Forget About Drones, Horses Are Still Key for US Border Patrol
(WASHINGTON) — Immigration enforcement and drug smuggling continue to be top priorities for the Department of Homeland Security, and the Border Patrol’s budget has swelled accordingly, increasing from just $262,647 in 1990 to over $3.5 million dollars in the 2012 fiscal year. They’ve added more agents, more technology, and higher fences.
Despite such progress, human smugglers and drug traffickers have simply pushed further into mountainous, difficult terrain to avoid detection.
That’s where horses come in.
Since the Border Patrol was founded in 1924, horseback patrols have been widely utilized. In fact, mounted patrols are said to have begun as early as 1904, in El Paso, where men on horseback policed against Chinese immigrants. Horse patrol units now exist along the border in various sectors, through California, Arizona, and Texas.
In the San Diego sector, the Horse Patrol unit is based out Imperial Beach. The unit’s office is housed in a dull brown portable trailer, and 35 four-legged “vehicles” live within a nearby beige building. Each stall is outfitted with individual turnout paddocks.
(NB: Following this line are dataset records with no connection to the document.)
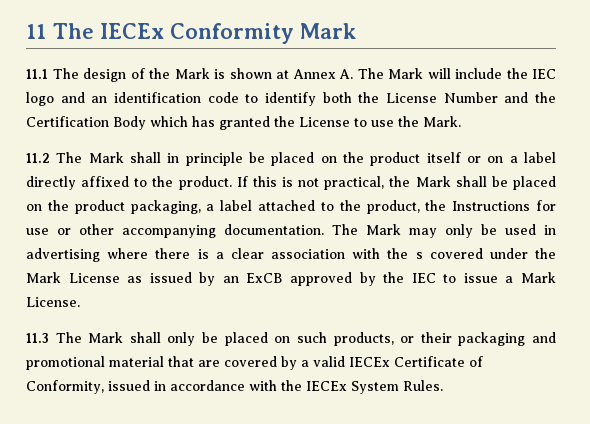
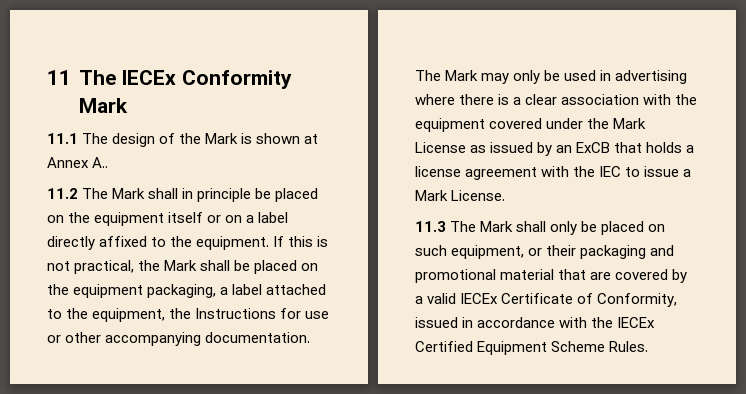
- 11.1 The design of the Mark is shown at Annex A. The Mark will include the IEC logo and an identification code to identify both the License Number and the Certification Body which has granted the License to use the Mark.
+ 11.1 The design of the Mark is shown at Annex A..
- 11.2 The Mark shall in principle be placed on the product itself or on a label directly affixed to the product.
+ 11.2 The Mark shall in principle be placed on the equipment itself or on a label directly affixed to the equipment.
- If this is not practical, the Mark shall be placed on the product packaging, a label attached to the product, the Instructions for use or other accompanying documentation.
+ If this is not practical, the Mark shall be placed on the equipment packaging, a label attached to the equipment, the Instructions for use or other accompanying documentation.
- The Mark may only be used in advertising where there is a clear association with the s covered under the Mark License as issued by an ExCB approved by the IEC to issue a Mark License.
+ The Mark may only be used in advertising where there is a clear association with the equipment covered under the Mark License as issued by an ExCB that holds a license agreement with the IEC to issue a Mark License.
- 11.3 The Mark shall only be placed on such products, or their packaging and promotional material that are covered by a valid IECEx Certificate of Conformity, issued in accordance with the IECEx System Rules.
+ 11.3 The Mark shall only be placed on such equipment, or their packaging and promotional material that are covered by a valid IECEx Certificate of Conformity, issued in accordance with the IECEx Certified Equipment Scheme Rules.

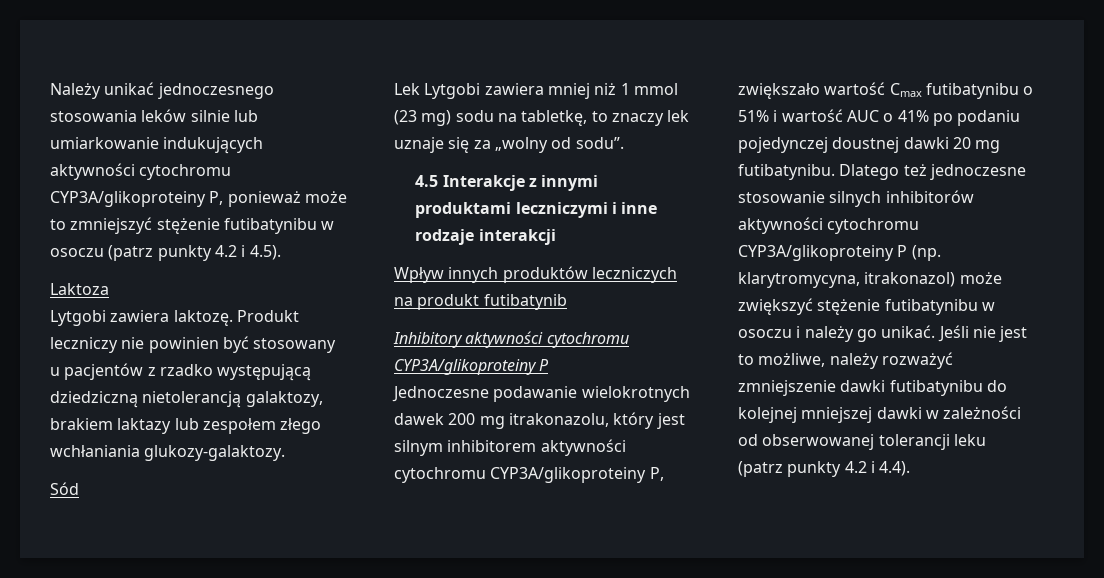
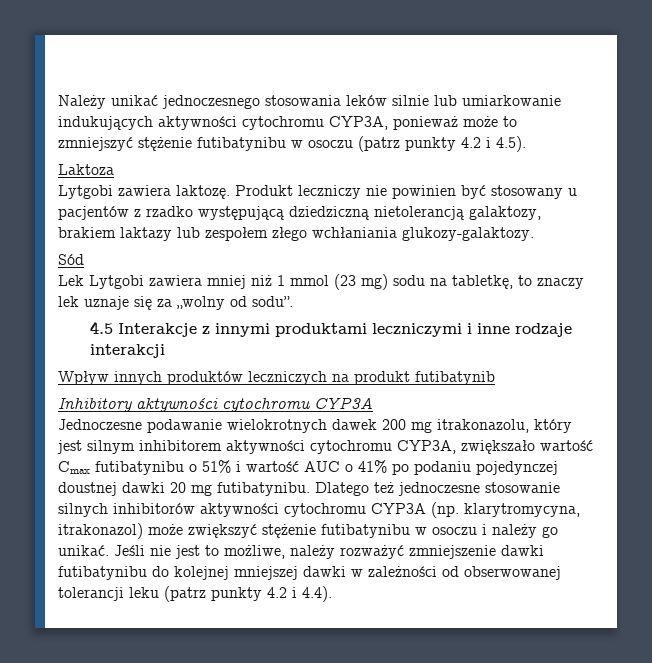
- Należy unikać jednoczesnego stosowania leków silnie lub umiarkowanie indukujących aktywności cytochromu CYP3A/glikoproteiny P, ponieważ może to zmniejszyć stężenie futibatynibu w osoczu (patrz punkty 4.2 i 4.5).
+ Należy unikać jednoczesnego stosowania leków silnie lub umiarkowanie indukujących aktywności cytochromu CYP3A, ponieważ może to zmniejszyć stężenie futibatynibu w osoczu (patrz punkty 4.2 i 4.5).
- Inhibitory aktywności cytochromu CYP3A/glikoproteiny P
+ Inhibitory aktywności cytochromu CYP3A
- Jednoczesne podawanie wielokrotnych dawek 200 mg itrakonazolu, który jest silnym inhibitorem aktywności cytochromu CYP3A/glikoproteiny P, zwiększało wartość Cmax futibatynibu o 51% i wartość AUC o 41% po podaniu pojedynczej doustnej dawki 20 mg futibatynibu.
+ Jednoczesne podawanie wielokrotnych dawek 200 mg itrakonazolu, który jest silnym inhibitorem aktywności cytochromu CYP3A, zwiększało wartość Cmax futibatynibu o 51% i wartość AUC o 41% po podaniu pojedynczej doustnej dawki 20 mg futibatynibu.
- Dlatego też jednoczesne stosowanie silnych inhibitorów aktywności cytochromu CYP3A/glikoproteiny P (np. klarytromycyna, itrakonazol) może zwiększyć stężenie futibatynibu w osoczu i należy go unikać.
+ Dlatego też jednoczesne stosowanie silnych inhibitorów aktywności cytochromu CYP3A (np. klarytromycyna, itrakonazol) może zwiększyć stężenie futibatynibu w osoczu i należy go unikać.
Agents on the unit are tasked with everything from riding on patrol to mucking stalls, and general horse care. Their days, they say, are typically well over eight hours long. It’s common for mounted agents in the San Diego sector to trailer their horses to the east, where they typically work during the night.
Just 18 of San Diego’s 2,623 border patrol agents ride on the horse patrol, a popular and competitive detail. Jaime Cluff, the supervisory agent in charge, says the horse patrol is an important recruiting tool for the Border Patrol.
Monica Slack is a mounted agent and riding instructor with a decade of experience working for the agency. “We spend a lot of time together, 10-12 hrs a day, five days a week,” she says. “So, we do well with each other.”
And agency-wide, the use of horses is apparently on the rise. According to statistics on the Customs of Border Patrol website, in 2011, there were 334 horse units in the Border Patrol. That’s a 33-percent rise from 2008.
Yet the Border Patrol refused to say why more horses are being used—or how effective horse patrols actually are at catching human and drug smugglers.
The vagueness is nothing new. This past December, two separate Government Accountability Reports criticized the agency, analyzing its lack of accountability regarding performance. The Border Patrol was also chastised for high levels of employee misconduct and corruption.
And more U.S. citizens than ever before are now being caught smuggling, according to the Center for Investigative Reporting. In fact, 75 percent of people caught with drugs by the Border Patrol are U.S. citizens, according to the report. It examined 40,000 seizures and suspect information, and drew the conclusion that 80 percent had involved U.S. citizens. The rate has increased every year from 2005 until 2011.
Although millions are being spent on “securing” the border, apprehensions are at an all-time low. In San Diego, according to statistics from the Border Patrol, around 119,000 people were apprehended. Most recently, in 2012, just 29,000 people were arrested.
Those who get to work from Imperial Beach clearly enjoy their job. Supervisory agent Cluff admits that there’s more downtime than there used to be, since the “traffic levels” are “a lot less” then they were five years before. “If I could stay here and do it for another 20 years, I would,” he says.
Agent Slack reflected a similar sentiment.
“I think the Queen of England is 88 years old and she still rides,” she says. “So as long as I’m physically able, I’ll be riding horses.”